• TASK REQUIREMENTS:
When you transcribe the entries, reproduce every character and exclude the images.

[Change listing data]
******************************
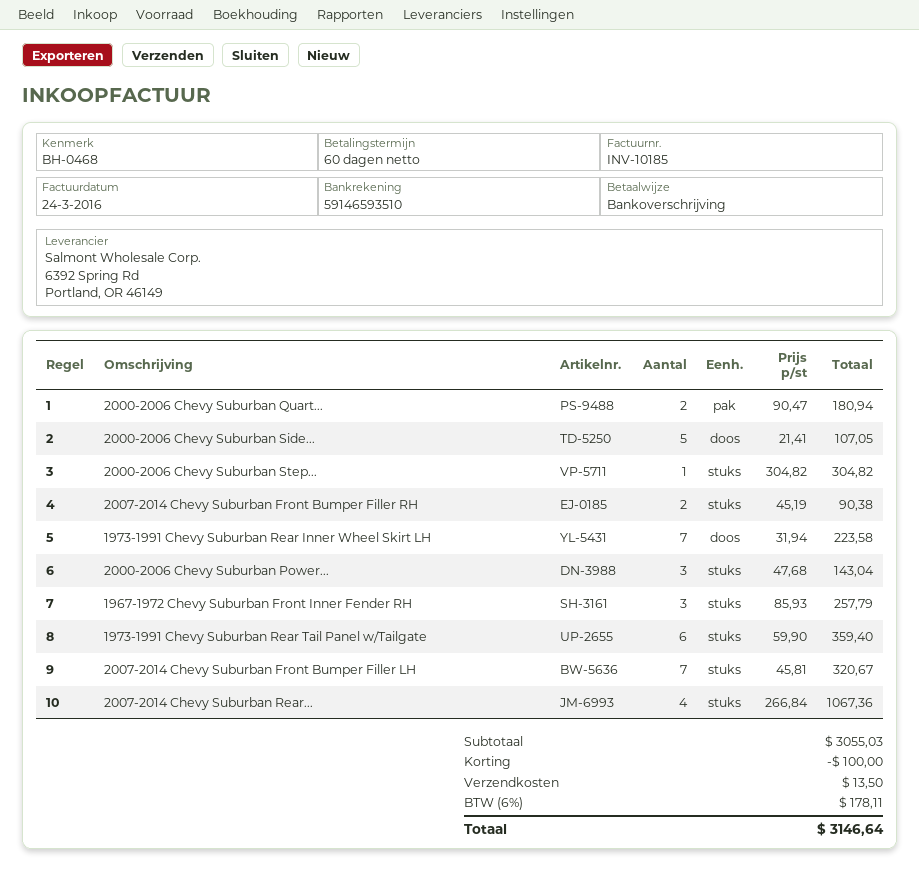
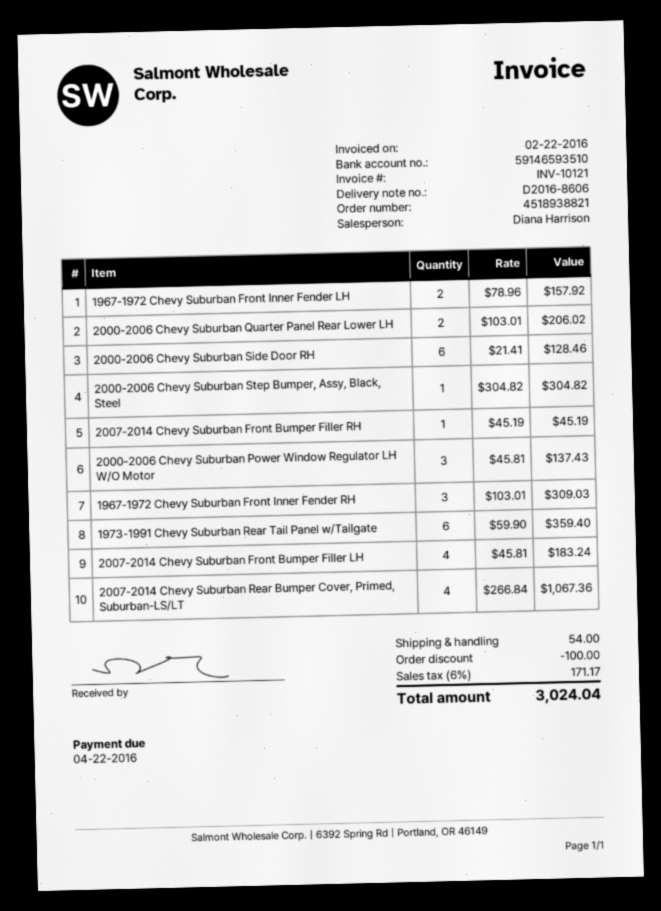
invoice number: INV-10185 -> INV-10121
invoice date: 2016-03-24 -> 2016-02-22
2000-2006 Chevy Suburban Quart...: 2 x 90.47 = 180.94 -> 2 x 103.01 = 206.02
2000-2006 Chevy Suburban Side...: 5 x 21.41 = 107.05 -> 6 x 21.41 = 128.46
2007-2014 Chevy Suburban Front Bumper Filler RH: 2 x 45.19 = 90.38 -> 1 x 45.19 = 45.19
1973-1991 Chevy Suburban Rear Inner Wheel Skirt LH: 7 x 31.94 = 223.58 -> none
2000-2006 Chevy Suburban Power...: 3 x 47.68 = 143.04 -> 3 x 45.81 = 137.43
1967-1972 Chevy Suburban Front Inner Fender RH: 3 x 85.93 = 257.79 -> 3 x 103.01 = 309.03
2007-2014 Chevy Suburban Front Bumper Filler LH: 7 x 45.81 = 320.67 -> 4 x 45.81 = 183.24
1967-1972 Chevy Suburban Front Inner Fender LH: none -> 2 x 78.96 = 157.92
shipping: 13.50 -> 54.00
tax: 6% = 178.11 -> 6% = 171.17
total: 3146.64 -> 3024.04

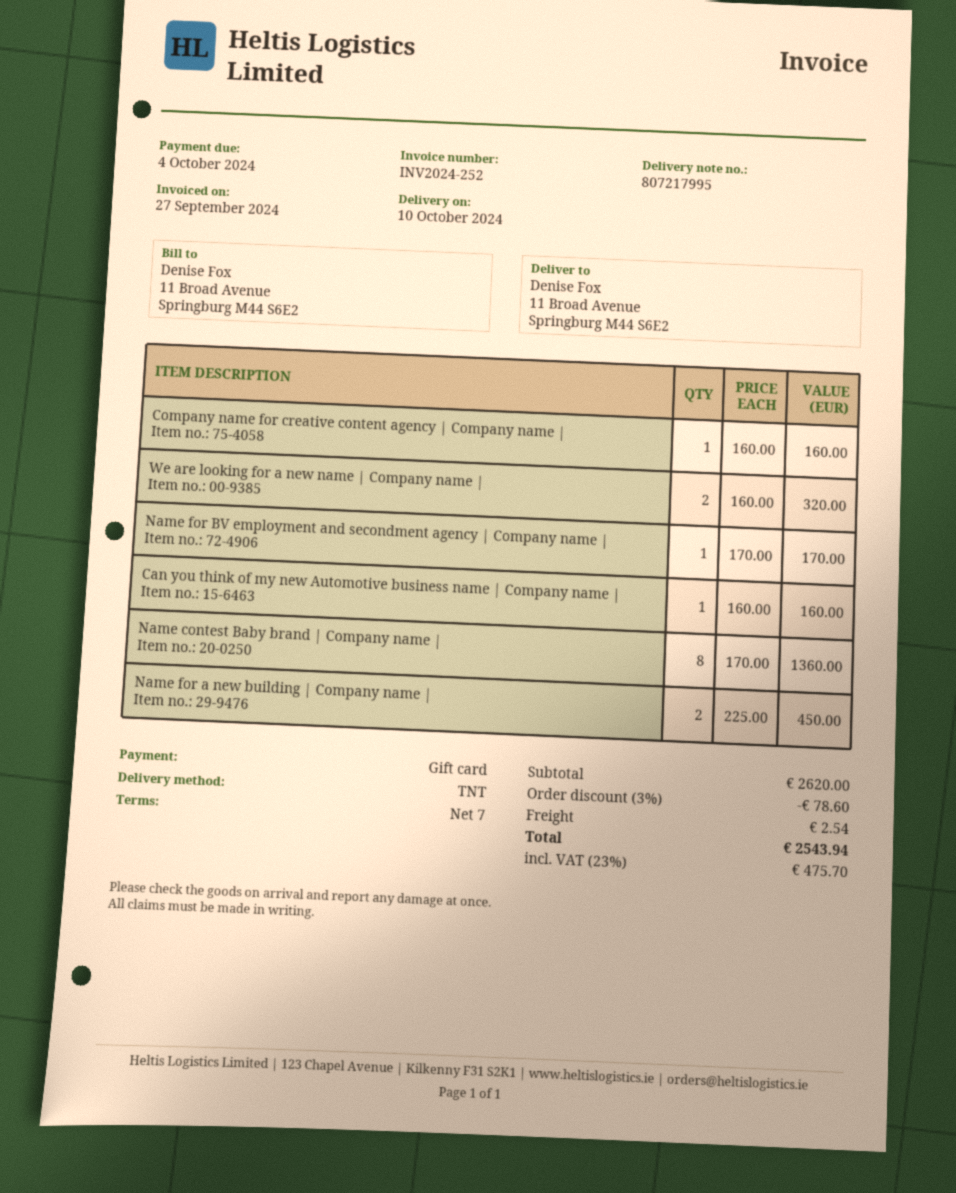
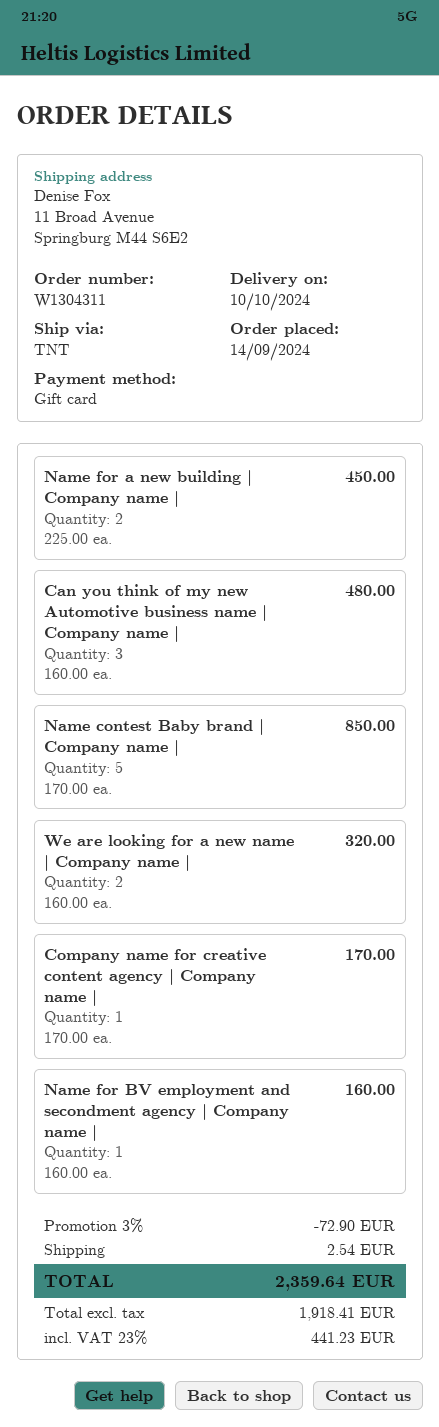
Company name for creative content agency | Company name |: 1 x 160.00 = 160.00 -> 1 x 170.00 = 170.00
Name for BV employment and secondment agency | Company name |: 1 x 170.00 = 170.00 -> 1 x 160.00 = 160.00
Can you think of my new Automotive business name | Company name |: 1 x 160.00 = 160.00 -> 3 x 160.00 = 480.00
Name contest Baby brand | Company name |: 8 x 170.00 = 1360.00 -> 5 x 170.00 = 850.00
discount: 3% = 78.60 -> 3% = 72.90
tax: 23% = 475.70 -> 23% = 441.23
total: 2543.94 -> 2359.64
******************************
• EXERCISE RESULT:
invoice number: INV-10185 -> INV-10121
invoice date: 2016-03-24 -> 2016-02-22
2000-2006 Chevy Suburban Quart...: 2 x 90.47 = 180.94 -> 2 x 103.01 = 206.02
2000-2006 Chevy Suburban Side...: 5 x 21.41 = 107.05 -> 6 x 21.41 = 128.46
2007-2014 Chevy Suburban Front Bumper Filler RH: 2 x 45.19 = 90.38 -> 1 x 45.19 = 45.19
1973-1991 Chevy Suburban Rear Inner Wheel Skirt LH: 7 x 31.94 = 223.58 -> none
2000-2006 Chevy Suburban Power...: 3 x 47.68 = 143.04 -> 3 x 45.81 = 137.43
1967-1972 Chevy Suburban Front Inner Fender RH: 3 x 85.93 = 257.79 -> 3 x 103.01 = 309.03
2007-2014 Chevy Suburban Front Bumper Filler LH: 7 x 45.81 = 320.67 -> 4 x 45.81 = 183.24
1967-1972 Chevy Suburban Front Inner Fender LH: none -> 2 x 78.96 = 157.92
shipping: 13.50 -> 54.00
tax: 6% = 178.11 -> 6% = 171.17
total: 3146.64 -> 3024.04

Company name for creative content agency | Company name |: 1 x 160.00 = 160.00 -> 1 x 170.00 = 170.00
Name for BV employment and secondment agency | Company name |: 1 x 170.00 = 170.00 -> 1 x 160.00 = 160.00
Can you think of my new Automotive business name | Company name |: 1 x 160.00 = 160.00 -> 3 x 160.00 = 480.00
Name contest Baby brand | Company name |: 8 x 170.00 = 1360.00 -> 5 x 170.00 = 850.00
discount: 3% = 78.60 -> 3% = 72.90
tax: 23% = 475.70 -> 23% = 441.23
total: 2543.94 -> 2359.64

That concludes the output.